Everything's a mask.
She meets Kora's eyes from across the room, her expression measured and controlled, her elbow back against the edge of the bar, her scotch tumbler held in hand. A moment passes, then she straightens, bending over to pick up her guitar by its handle, drawing it out from between two stools.
She weaves through the room, patrons and tables and chairs to reach the small pocket of isolation in which Kora sits. She crosses the invisible barrier easily and does not flinch the closer she gets. She manages the Fenrir's rage better than most.
"Kora," she greets her as she leans the guitar against the booth's side, setting down her glass before slipping into the bench opposite the not-woman.
She picks up the beer and lifts it in a half-toast.
"Thank-you fer the drink," she says.
[Sorrow] "Doc," Kora returns Imogen's greeting in her low voice, lifting up her own glass in response to the half-toast. She doesn't offer words. She's done that before: offered words. Something passing, maudlin on another's tongue - the past or the future - one of those toasts, to the dead. In other bars, with other kin. Here, she just lifts the glass. Maybe Kora figures the dead can see it well enough on their own. Maybe she's decided that they have to suffer through toast after toast in Valhalla, offered by those with tongues rather more eloquent than her own, and spares tem.
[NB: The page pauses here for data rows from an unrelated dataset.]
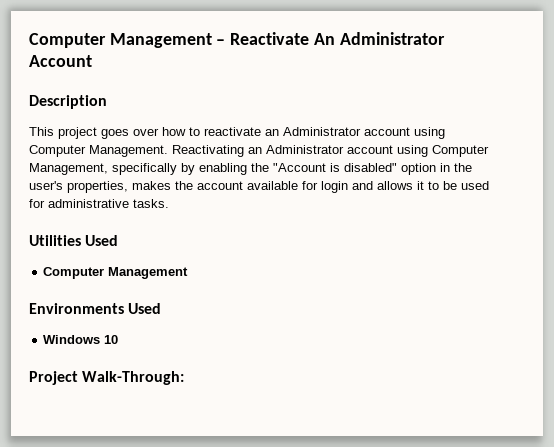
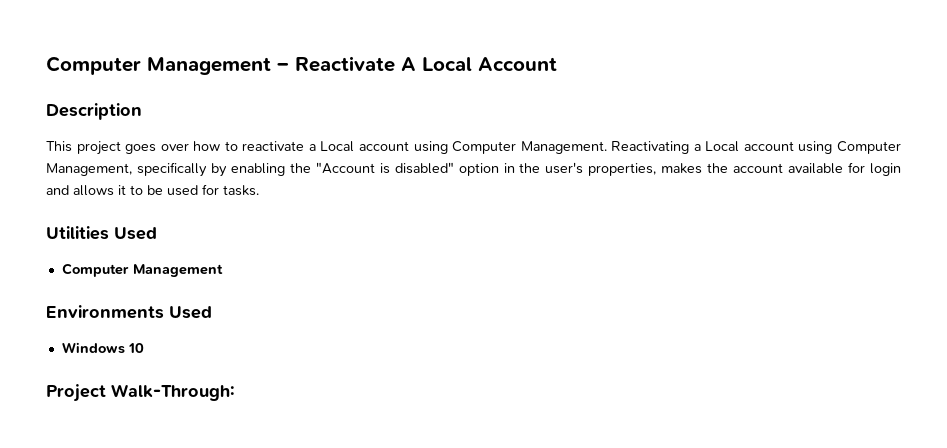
- Computer Management – Reactivate An Administrator Account
+ Computer Management – Reactivate A Local Account
- This project goes over how to reactivate an Administrator account using Computer Management.
+ This project goes over how to reactivate a Local account using Computer Management.
- Reactivating an Administrator account using Computer Management, specifically by enabling the "Account is disabled" option in the user's properties, makes the account available for login and allows it to be used for administrative tasks.
+ Reactivating a Local account using Computer Management, specifically by enabling the "Account is disabled" option in the user's properties, makes the account available for login and allows it to be used for tasks.

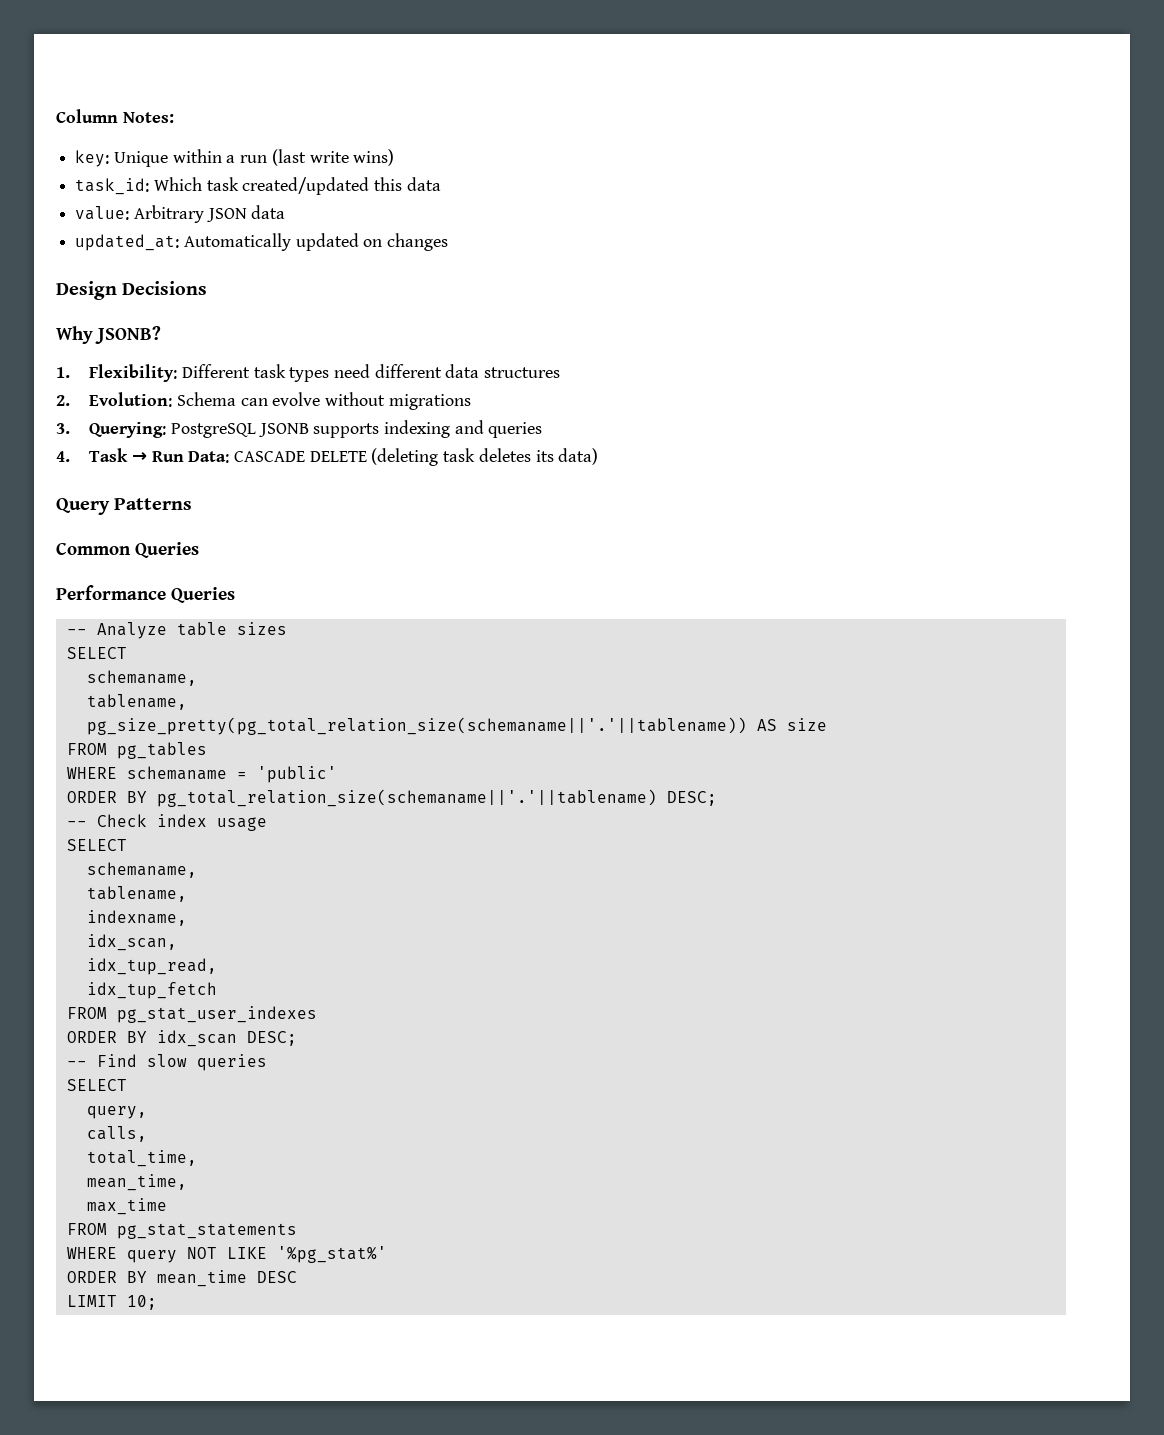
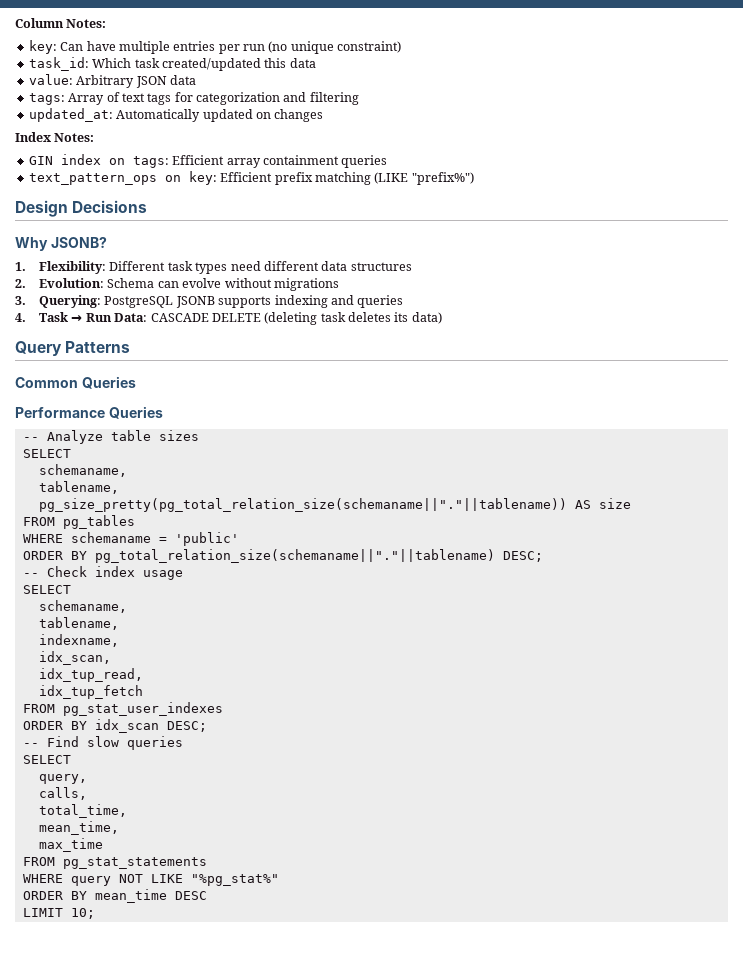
- key: Unique within a run (last write wins)
+ key: Can have multiple entries per run (no unique constraint)
+ tags: Array of text tags for categorization and filtering
+ Index Notes:
+ GIN index on tags: Efficient array containment queries
+ text_pattern_ops on key: Efficient prefix matching (LIKE "prefix%")
- pg_size_pretty(pg_total_relation_size(schemaname||'.'||tablename)) AS size
+ pg_size_pretty(pg_total_relation_size(schemaname||"."||tablename)) AS size
- ORDER BY pg_total_relation_size(schemaname||'.'||tablename) DESC;
+ ORDER BY pg_total_relation_size(schemaname||"."||tablename) DESC;
- WHERE query NOT LIKE '%pg_stat%'
+ WHERE query NOT LIKE "%pg_stat%"

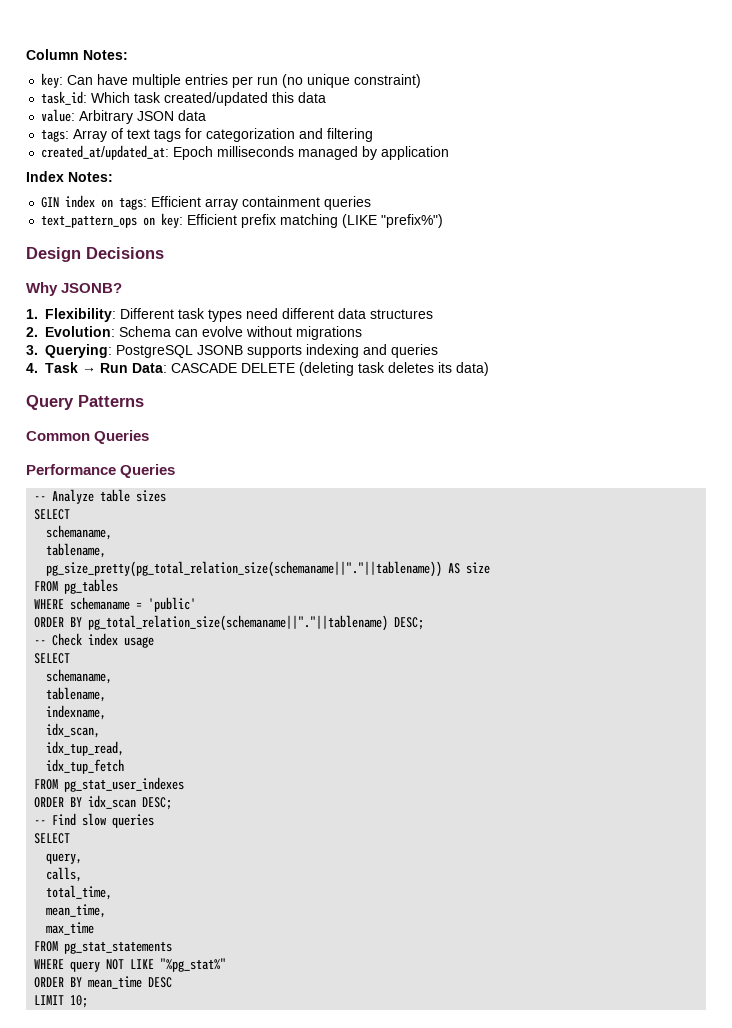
- updated_at: Automatically updated on changes
+ created_at/updated_at: Epoch milliseconds managed by application

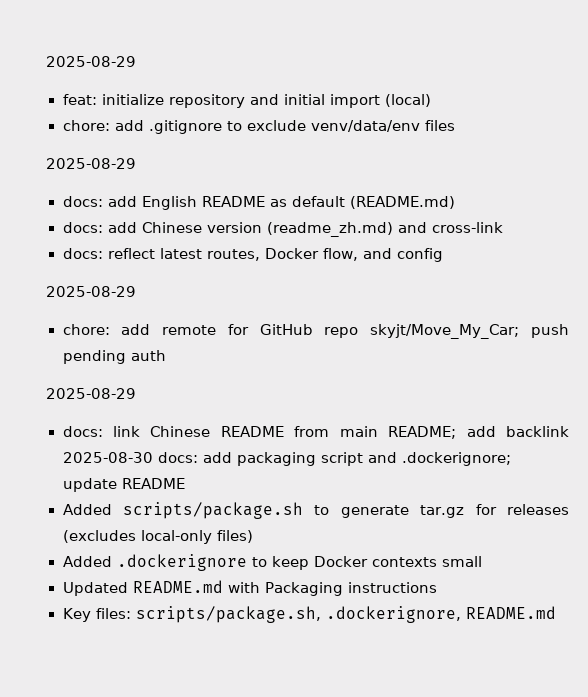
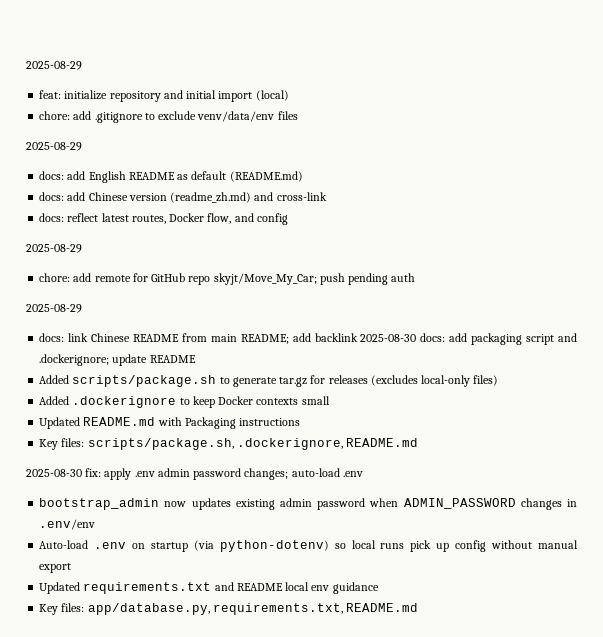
+ 2025-08-30 fix: apply .env admin password changes; auto-load .env
+ bootstrap_admin now updates existing admin password when ADMIN_PASSWORD changes in .env/env
+ Auto-load .env on startup (via python-dotenv) so local runs pick up config without manual export
+ Updated requirements.txt and README local env guidance
+ Key files: app/database.py, requirements.txt, README.md

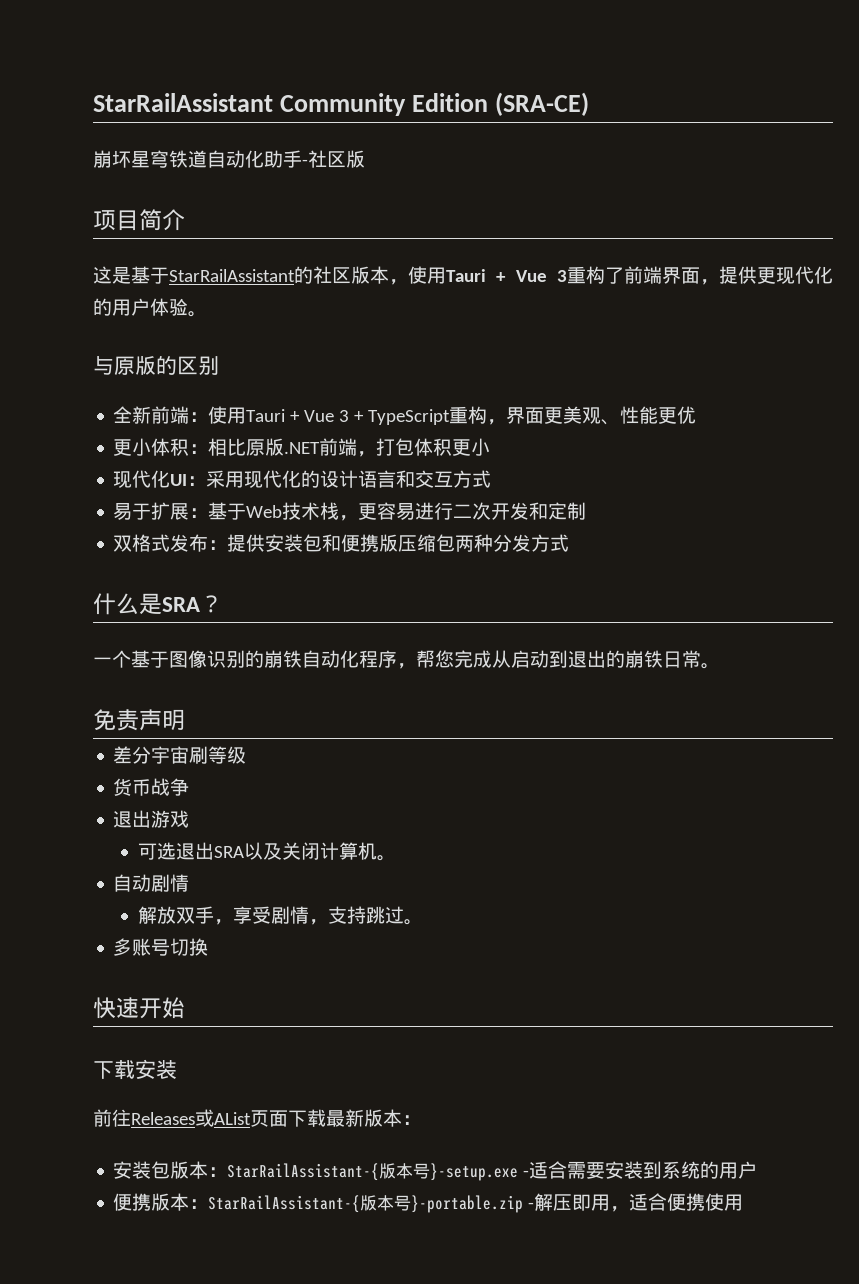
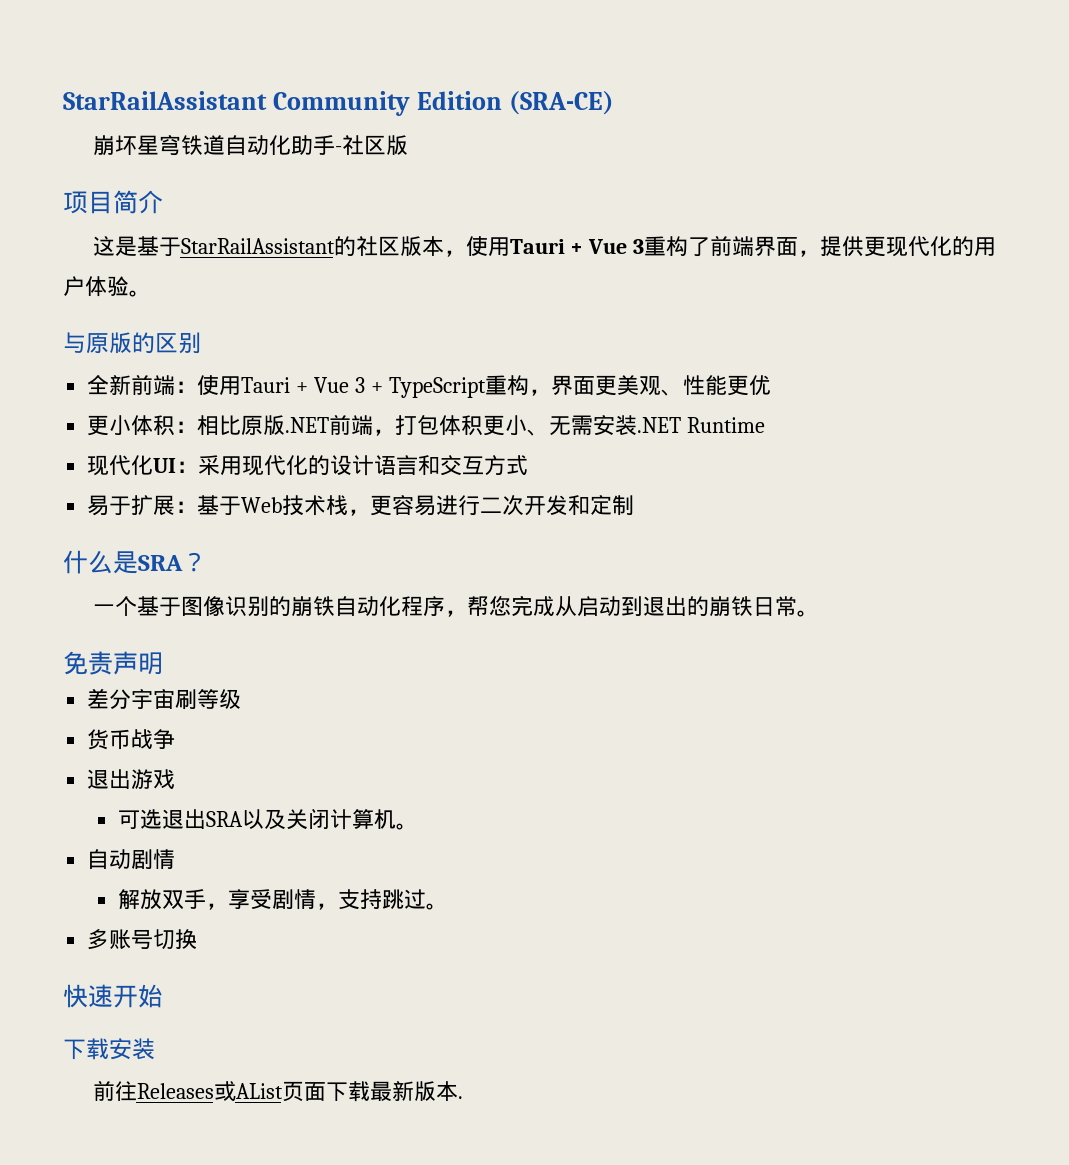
- 更小体积：相比原版.NET前端，打包体积更小
+ 更小体积：相比原版.NET前端，打包体积更小、无需安装.NET Runtime
- 双格式发布：提供安装包和便携版压缩包两种分发方式
- 前往Releases或AList页面下载最新版本：
- 安装包版本：StarRailAssistant-{版本号}-setup.exe -适合需要安装到系统的用户
- 便携版本：StarRailAssistant-{版本号}-portable.zip -解压即用，适合便携使用
+ 前往Releases或AList页面下载最新版本.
Or something. Listen: she greets Imogen with that brief invocation of her mortal title. It's a gesture of respect, like -rhya or -yuf, though it might read differently to the kinswoman. There's an empty glass of beer already on the table, and an empty shot glass. Just one.
"Thanks for the song." The was she uses her voice, the faint inflection suggests she means it. Or maybe not: the song. There's something there. It's not meant to be polite. It's not tit for tat. It's not turn about is fair play.
"The crowd was into it." Offhand; or something else. Kora's looking at the crowd, now, the humans all around them.
[Imogen] They are both low speakers. Artists, perhaps in their own right. Imogen sings songs and plays her guitar, she uses words not her own. Sorrow tells tales of stories that happen to others, that happen to herself and those around her.
Neither speaks louder than they must, and in a private booth, with a few feet of separate between them and the humans, they do not have to speak much louder than they would normally. Her eyes move to the Fenrir as the Skald mentions the crowd, then move back, passing over the humans. Her mouth twists in a vague smirk.
"I never really notice," she says. "Sometimes at the end, but mostly." She shrugs slightly, her mouth disappearing as she lifts her glass again.
[Sorrow] Imogen says: sometimes at the end and Kora's dark eyes trace away from the kinswoman, back over the humans who linger among the tables, moving back and forth. Who are gathered in a crowd which has a sort of collective voice, this changing meter of drifting conversations, that rise and fall in counterpoint to the draw of whoever is on stage next. The creature's attention lingers there, passingly but not quite passively, seeing the shifting fractures in the small groups as an organic thing, in motion.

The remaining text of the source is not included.